Sustainability is key. Two credits this semester means 3 hours in studio (one block during the week) and a maximum of 3 hours of work outside of class. If you're running up on 3 hours, document and stop. We are learning process, and pacing ourselves is part of that process; it is more important than the finished product we may have predicted. Gauge by process, and learn to scale your product to match the time budget you have.

Focus on fieldwork. Qualitative research methods is a huge topic that one could take a lifetime to master. We want to hone the skills of presence and attention in the moment of data collection, be that observation, interview, artifact analysis (yes, the boundaries blur), etc. This means we won't be doing readings, won't be writing papers, and will optimize subject selection for convenience in accessing.

Private and portfolio deliverables. Everyone will be keeping two types of documents/artifacts throughout the semester: private memos (in any format/language) that are only for your future self (and whoever else you choose to share them with) and will never be required to turn in, and portfolio documents, which are assignments to be written from the material in your private memos, and do get turned in and otherwise publicly shared.

One grace week. You can miss studio for one week, on any week, no questions asked. You can also not do fieldwork for one week, on any week, no questions asked. Just give the group a heads-up in advance. Any absences/work-skips beyond that will need to be negotiated with the whole group in terms of how it affects assessment.

Formative, nonstandardized feedback. I'll be giving formative feedback on how I see you developing your fieldwork style, not comparing you to a standardized rubric/method.

There's more that I've forgotten, I'm sure.
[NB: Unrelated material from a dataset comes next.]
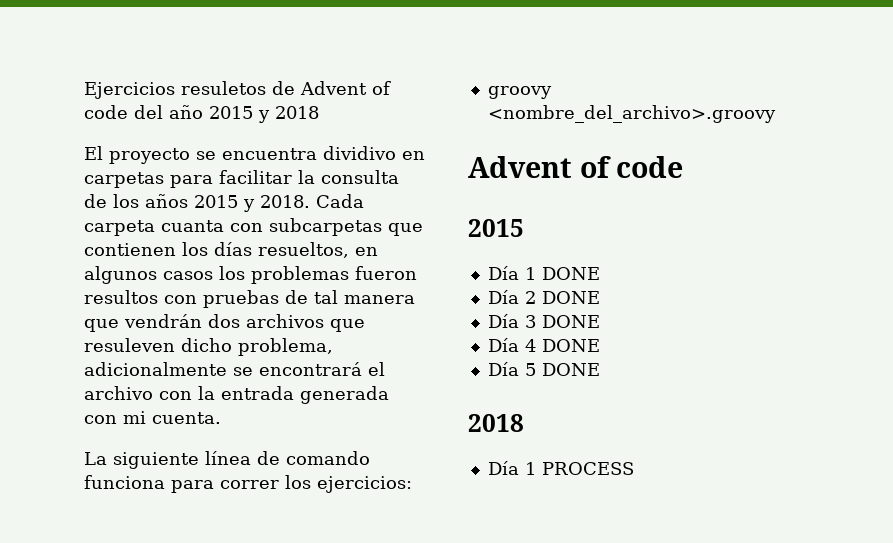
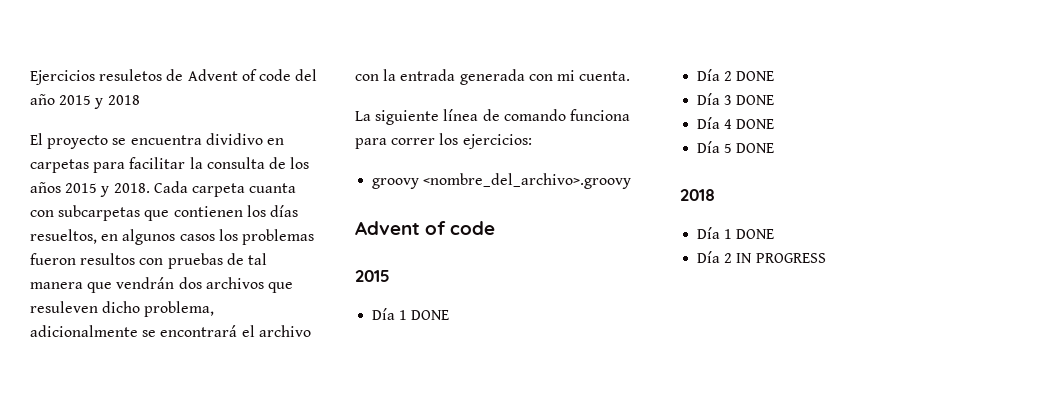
[541,462,634,475] PROCESS -> [736,229,775,239] [697,251,826,263] DONE // Día 2 IN PROGRESS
In any case, the Week Zero "assignment" is for everyone to get CITI certified (optional for Monday, but you'll need it later on so you might as well do it now).

The agenda will evolve in response to where student projects go; we know we'll spend the first 3 weeks settling on a study population, the last 3 weeks in "choose your own adventure" format where people can return to their favorite techniques, and the ones in between doing a survey of as many techniques as we can reasonably get to. Paige asked for the first 3 weeks to be spec'd out

Paige asked for the first 3 weeks to be spec'd out, so here they are:

Week 1: Nonverbals: groupings and gestures (Exercise: attention memos)
Week 2: Agential cuts: slicing and dicing units of analysis (Exercise: life story interviews)
Week 3: Interview protocols and practices (Exercise: more interviews)

Adventure time!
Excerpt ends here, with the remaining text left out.